TO DO |
From the data that follows, copy every line holding the string "direction".

=====

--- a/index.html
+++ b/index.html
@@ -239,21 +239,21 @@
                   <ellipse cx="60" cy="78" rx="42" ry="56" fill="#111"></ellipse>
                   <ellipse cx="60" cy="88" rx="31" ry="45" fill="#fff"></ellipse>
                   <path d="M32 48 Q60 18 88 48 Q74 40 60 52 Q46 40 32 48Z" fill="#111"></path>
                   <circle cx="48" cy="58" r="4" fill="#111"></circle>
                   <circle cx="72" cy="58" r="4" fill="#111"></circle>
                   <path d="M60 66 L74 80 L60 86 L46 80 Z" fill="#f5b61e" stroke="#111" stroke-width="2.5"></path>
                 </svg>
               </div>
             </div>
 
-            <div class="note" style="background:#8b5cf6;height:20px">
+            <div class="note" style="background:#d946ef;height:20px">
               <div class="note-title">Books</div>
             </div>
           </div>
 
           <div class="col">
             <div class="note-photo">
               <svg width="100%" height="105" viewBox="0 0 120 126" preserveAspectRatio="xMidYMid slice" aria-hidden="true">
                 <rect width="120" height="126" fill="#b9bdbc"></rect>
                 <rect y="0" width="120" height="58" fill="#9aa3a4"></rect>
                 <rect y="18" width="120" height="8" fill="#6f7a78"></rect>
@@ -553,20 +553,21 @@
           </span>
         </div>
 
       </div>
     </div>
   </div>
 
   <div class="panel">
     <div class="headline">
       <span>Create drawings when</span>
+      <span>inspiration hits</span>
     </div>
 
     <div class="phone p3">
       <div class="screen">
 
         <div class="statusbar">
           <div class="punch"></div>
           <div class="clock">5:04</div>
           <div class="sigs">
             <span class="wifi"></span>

=====

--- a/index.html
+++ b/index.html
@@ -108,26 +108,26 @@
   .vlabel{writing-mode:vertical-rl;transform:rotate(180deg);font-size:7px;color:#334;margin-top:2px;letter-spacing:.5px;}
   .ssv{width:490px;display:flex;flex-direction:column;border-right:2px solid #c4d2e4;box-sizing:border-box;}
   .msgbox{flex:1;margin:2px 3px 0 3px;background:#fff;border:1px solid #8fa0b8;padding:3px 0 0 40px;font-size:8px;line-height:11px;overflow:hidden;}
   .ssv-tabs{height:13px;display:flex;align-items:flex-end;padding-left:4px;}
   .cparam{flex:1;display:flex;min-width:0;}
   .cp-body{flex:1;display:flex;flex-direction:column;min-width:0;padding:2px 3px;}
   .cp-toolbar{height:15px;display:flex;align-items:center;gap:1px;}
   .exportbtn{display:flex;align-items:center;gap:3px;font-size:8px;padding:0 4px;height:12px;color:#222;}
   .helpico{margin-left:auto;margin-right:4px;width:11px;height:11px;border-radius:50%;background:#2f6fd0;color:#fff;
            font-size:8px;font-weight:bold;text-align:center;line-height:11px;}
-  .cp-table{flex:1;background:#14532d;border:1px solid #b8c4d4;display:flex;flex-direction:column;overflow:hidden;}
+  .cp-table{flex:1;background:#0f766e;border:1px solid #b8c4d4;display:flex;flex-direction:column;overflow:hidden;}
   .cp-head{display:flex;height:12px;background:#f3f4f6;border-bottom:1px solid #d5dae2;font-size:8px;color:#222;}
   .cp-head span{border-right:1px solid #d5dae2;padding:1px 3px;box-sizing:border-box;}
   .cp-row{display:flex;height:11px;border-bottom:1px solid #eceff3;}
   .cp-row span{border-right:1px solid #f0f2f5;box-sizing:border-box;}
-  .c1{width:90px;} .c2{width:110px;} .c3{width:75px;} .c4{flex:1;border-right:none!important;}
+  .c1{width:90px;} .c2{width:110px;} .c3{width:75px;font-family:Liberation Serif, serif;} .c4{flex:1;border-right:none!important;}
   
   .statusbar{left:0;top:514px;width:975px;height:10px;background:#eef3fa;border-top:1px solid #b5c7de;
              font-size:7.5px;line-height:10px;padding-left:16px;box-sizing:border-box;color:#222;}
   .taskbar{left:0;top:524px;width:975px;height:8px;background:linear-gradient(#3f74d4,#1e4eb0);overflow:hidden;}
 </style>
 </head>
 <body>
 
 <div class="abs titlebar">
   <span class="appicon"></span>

=====

EXPECTED ANSWER |
   .ssv{width:490px;display:flex;flex-direction:column;border-right:2px solid #c4d2e4;box-sizing:border-box;}
   .cp-body{flex:1;display:flex;flex-direction:column;min-width:0;padding:2px 3px;}
-  .cp-table{flex:1;background:#14532d;border:1px solid #b8c4d4;display:flex;flex-direction:column;overflow:hidden;}
+  .cp-table{flex:1;background:#0f766e;border:1px solid #b8c4d4;display:flex;flex-direction:column;overflow:hidden;}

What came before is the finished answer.